How “Global” is the Reach of the Automatic Stay?

July 24, 2020

The expansive reach of the automatic stay imposed pursuant to Section 362 of the Bankruptcy Code – aimed at prohibiting actions against a debtor or its assets by any party – is often said to be global. Practically, however, its impact is limited to the extent that the bankruptcy court does not have personal jurisdiction over the entity purportedly violating the stay. This limit was recently highlighted in a ruling in the chapter 11 proceedings of Avianca Holdings S.A.,1 which may be relevant in future multinational restructurings.

On July 14, 2020, the Avianca debtors sought a declaration that the automatic stay was violated as well as a temporary restraining order and injunction against an Ecuadorian vendor (the “Foreign Vendor”) and its Florida-based parent (the “U.S. Parent”) enjoining the Foreign Vendor’s attempts to collect on unpaid service contracts, including through the institution of local Ecuadorian mediation proceedings, threats of formal litigation, and taking steps to attach the debtors’ bank accounts in Ecuador. The Debtors argued that the Foreign Vendor’s conduct was a violation of the automatic stay and the requested relief was necessary to avoid further disruption of “a key component of the Debtors’ early stage restructuring efforts.”

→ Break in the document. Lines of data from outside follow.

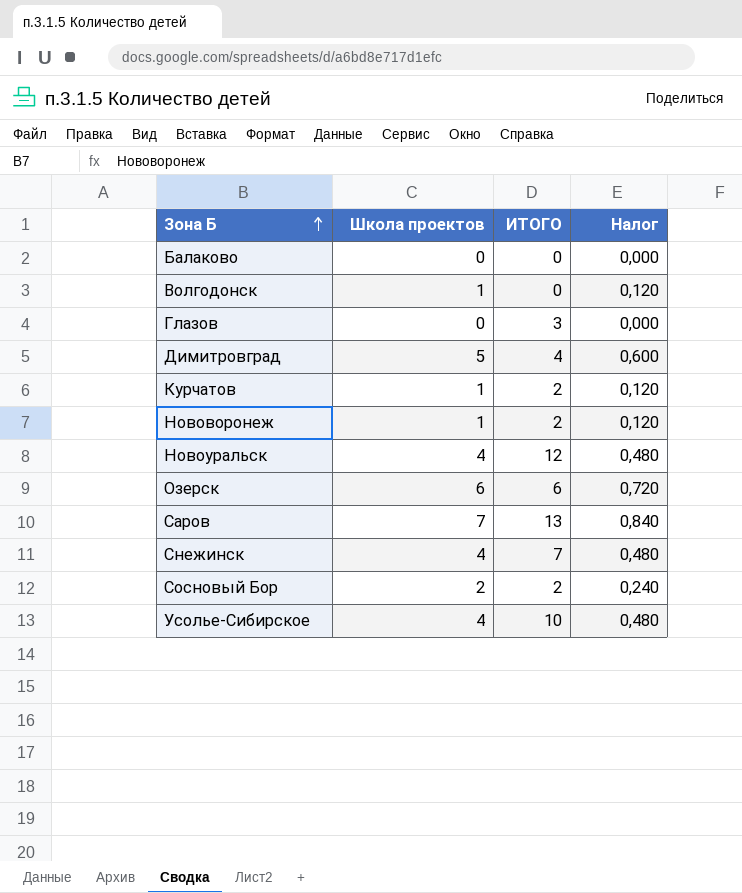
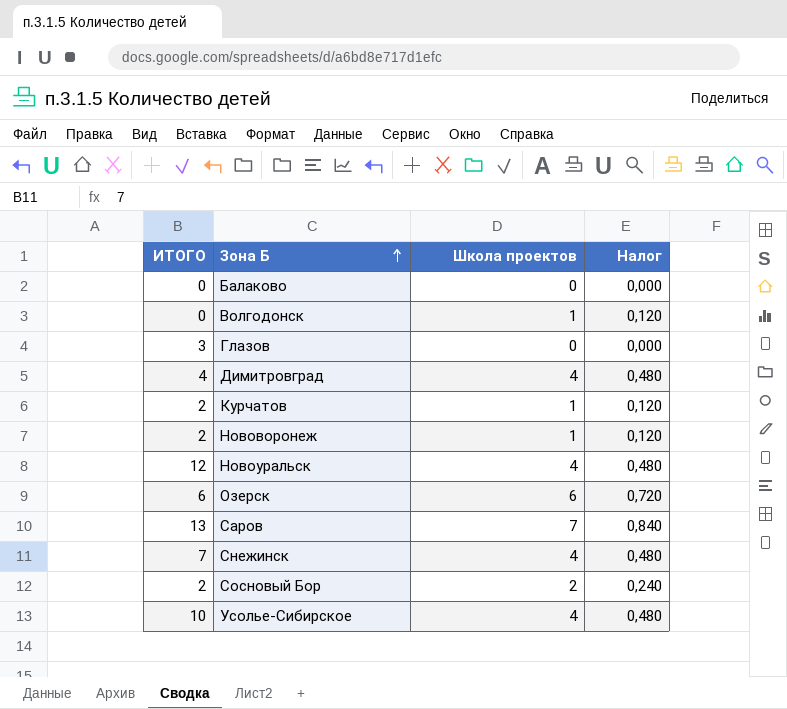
column ИТОГО | position: 3 -> 1
Димитровград | Школа проектов: 5 -> 4
Димитровград | Налог: 0,600 -> 0,480

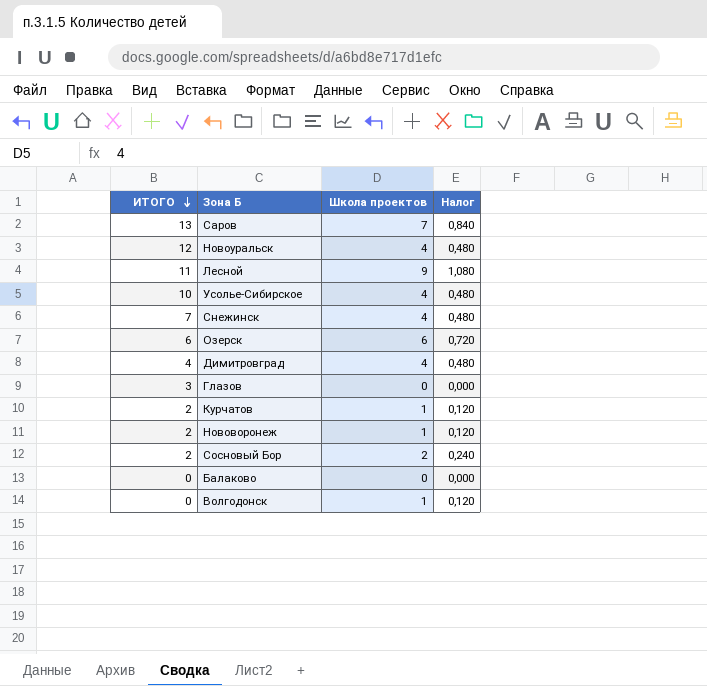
row order: Зона Б ascending -> ИТОГО descending
row Лесной: none -> 11 | 9 | 1,080

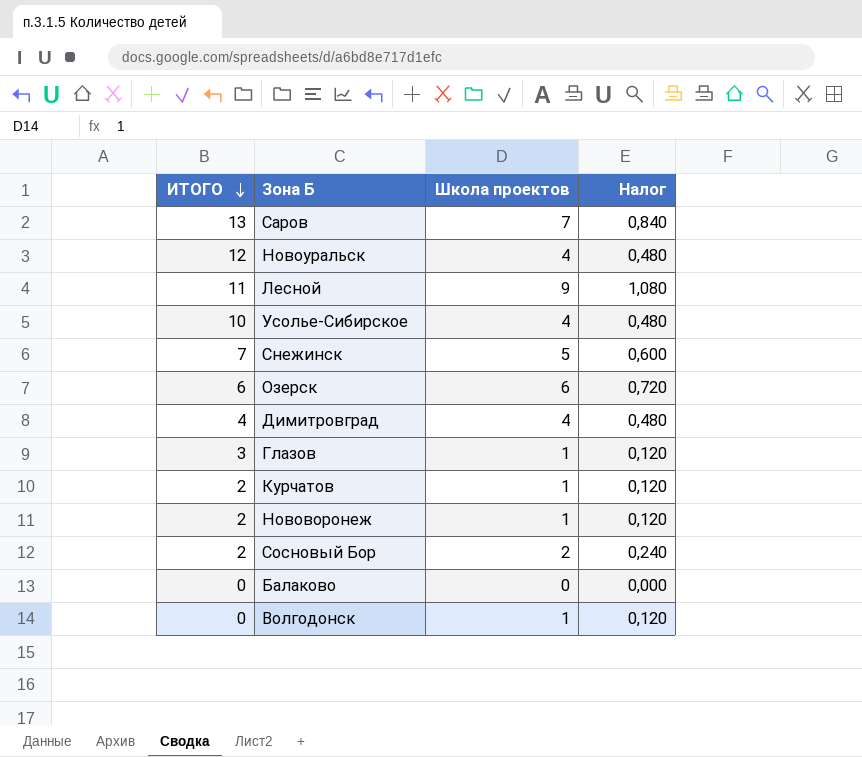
Снежинск | Школа проектов: 4 -> 5
Снежинск | Налог: 0,480 -> 0,600
Глазов | Школа проектов: 0 -> 1
Глазов | Налог: 0,000 -> 0,120

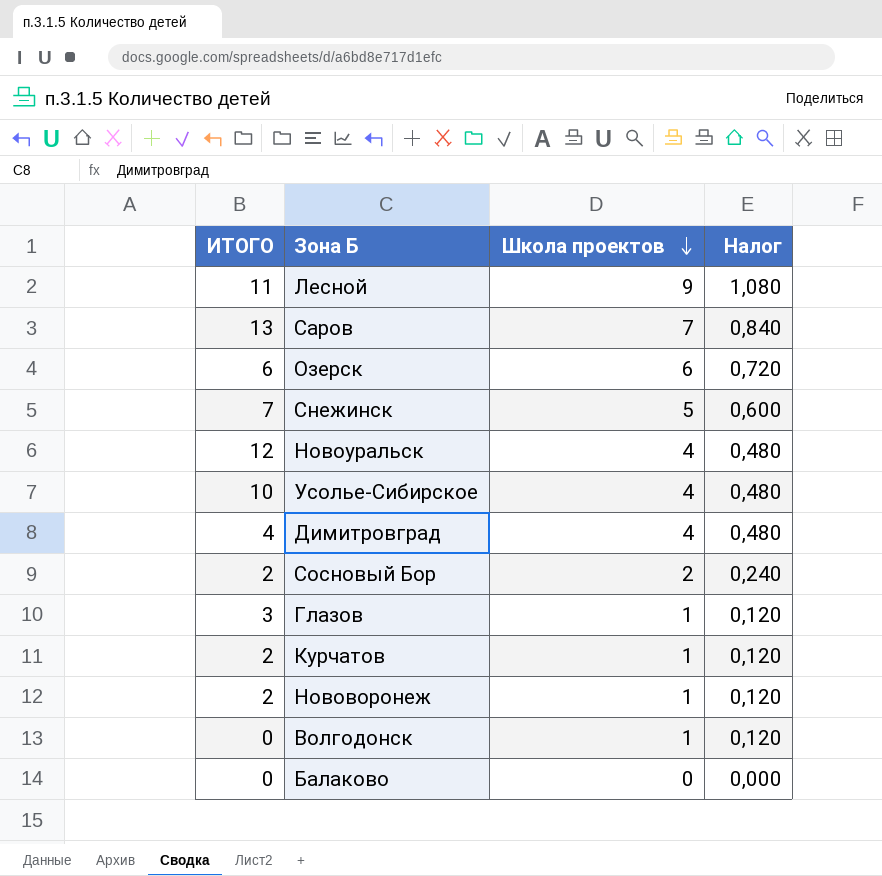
row order: ИТОГО descending -> Школа проектов descending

On July 17, Judge Martin Glenn of the United States Bankruptcy Court for the Southern District of New York denied the debtors’ injunction request based on a lack of personal jurisdiction. Personal jurisdiction – the court’s authority over a “person” (an individual or corporate entity) that enables the court to order that entity to appear and comply with its orders – requires that a foreign defendant have certain contacts with the jurisdiction (i.e., location) such that the court’s exercise of authority is fair and reasonable.2 The decision signals that the debtors’ complaint – which alleged that the U.S. Parent “indirectly owns and controls” the Foreign Vendor – was insufficient to demonstrate that the Foreign Vendor had purposefully availed itself of the requisite minimum contacts with the United States to establish personal jurisdiction. Moreover, Judge Glenn noted the dearth of allegations that the U.S. Parent played any role in the alleged stay violation. Instead, the bankruptcy judge suggested that debtors would need to show that the U.S. Parent was somehow responsible for the Foreign Vendor’s course of conduct, such as by engaging in communication that could be seen as encouraging a violation of the automatic stay.

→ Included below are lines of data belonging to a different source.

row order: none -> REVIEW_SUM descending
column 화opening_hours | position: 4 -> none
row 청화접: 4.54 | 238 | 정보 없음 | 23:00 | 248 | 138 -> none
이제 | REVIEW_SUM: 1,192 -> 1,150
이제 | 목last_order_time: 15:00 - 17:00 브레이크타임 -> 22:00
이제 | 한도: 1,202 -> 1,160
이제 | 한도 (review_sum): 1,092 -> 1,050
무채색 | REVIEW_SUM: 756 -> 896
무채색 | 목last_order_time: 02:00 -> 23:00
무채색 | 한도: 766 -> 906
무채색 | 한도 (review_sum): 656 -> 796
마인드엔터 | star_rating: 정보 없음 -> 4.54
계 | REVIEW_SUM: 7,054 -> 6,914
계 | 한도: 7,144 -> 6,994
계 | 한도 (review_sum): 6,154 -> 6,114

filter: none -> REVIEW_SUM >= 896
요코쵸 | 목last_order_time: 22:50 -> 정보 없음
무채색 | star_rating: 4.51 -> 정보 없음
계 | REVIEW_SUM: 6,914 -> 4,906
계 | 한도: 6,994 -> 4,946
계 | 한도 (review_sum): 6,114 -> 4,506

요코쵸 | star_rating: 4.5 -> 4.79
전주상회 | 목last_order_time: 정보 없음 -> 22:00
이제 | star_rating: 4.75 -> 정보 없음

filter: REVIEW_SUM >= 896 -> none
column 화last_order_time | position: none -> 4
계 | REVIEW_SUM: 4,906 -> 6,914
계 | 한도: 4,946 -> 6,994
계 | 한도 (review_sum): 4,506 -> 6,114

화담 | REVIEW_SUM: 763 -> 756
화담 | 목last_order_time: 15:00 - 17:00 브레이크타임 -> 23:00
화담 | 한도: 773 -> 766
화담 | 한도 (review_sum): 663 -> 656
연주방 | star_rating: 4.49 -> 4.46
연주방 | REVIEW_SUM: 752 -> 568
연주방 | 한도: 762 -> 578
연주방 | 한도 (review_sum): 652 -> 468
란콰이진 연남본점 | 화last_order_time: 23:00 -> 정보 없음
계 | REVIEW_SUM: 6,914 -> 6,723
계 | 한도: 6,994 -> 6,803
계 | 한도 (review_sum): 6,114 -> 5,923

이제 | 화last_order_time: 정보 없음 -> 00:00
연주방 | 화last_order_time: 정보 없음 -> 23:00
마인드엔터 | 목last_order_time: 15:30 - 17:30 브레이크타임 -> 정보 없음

This decision highlights limitations on the enforceability of the automatic stay, which is generally very broad and infrequently challenged. Given the global nature of today’s economy, most market participants will have some nexus to the U.S., and thus will likely be subject to the personal jurisdiction of a U.S. bankruptcy court. These entities are well advised not to violate the automatic stay, as the consequences can be significant. However, to the extent an entity has no connections to the U.S., this decision affirms that they may be outside of the practical reach of the automatic stay. Specifically, the decision makes clear that the mere allegation that a foreign creditor is owned by a U.S. company is not enough to support a finding of personal jurisdiction over foreign entities. As such, those alleging violations of the automatic stay by foreign actors must ensure that they address the particular nexus between the foreign entity and the United States such that the court finds its exercise of personal jurisdiction is proper.

The COVID-19 pandemic has left many international corporations struggling, including airlines and cruise lines which have significant foreign operations and creditors. To the extent that such entities seek to utilize the chapter 11 process, personal jurisdiction issues could arise. Seward & Kissel’s Corporate Restructuring & Bankruptcy Group will continue to monitor developments in this space. If you have questions related to any distressed scenario or the reach of the automatic stay, please don’t hesitate to reach out to the attorneys listed below, or your primary contact at S&K.


1   In re Avianca Holdings S.A., et al., Case No. 20-11133 (Bankr. S.D.N.Y).

2   See Rule 7004(f).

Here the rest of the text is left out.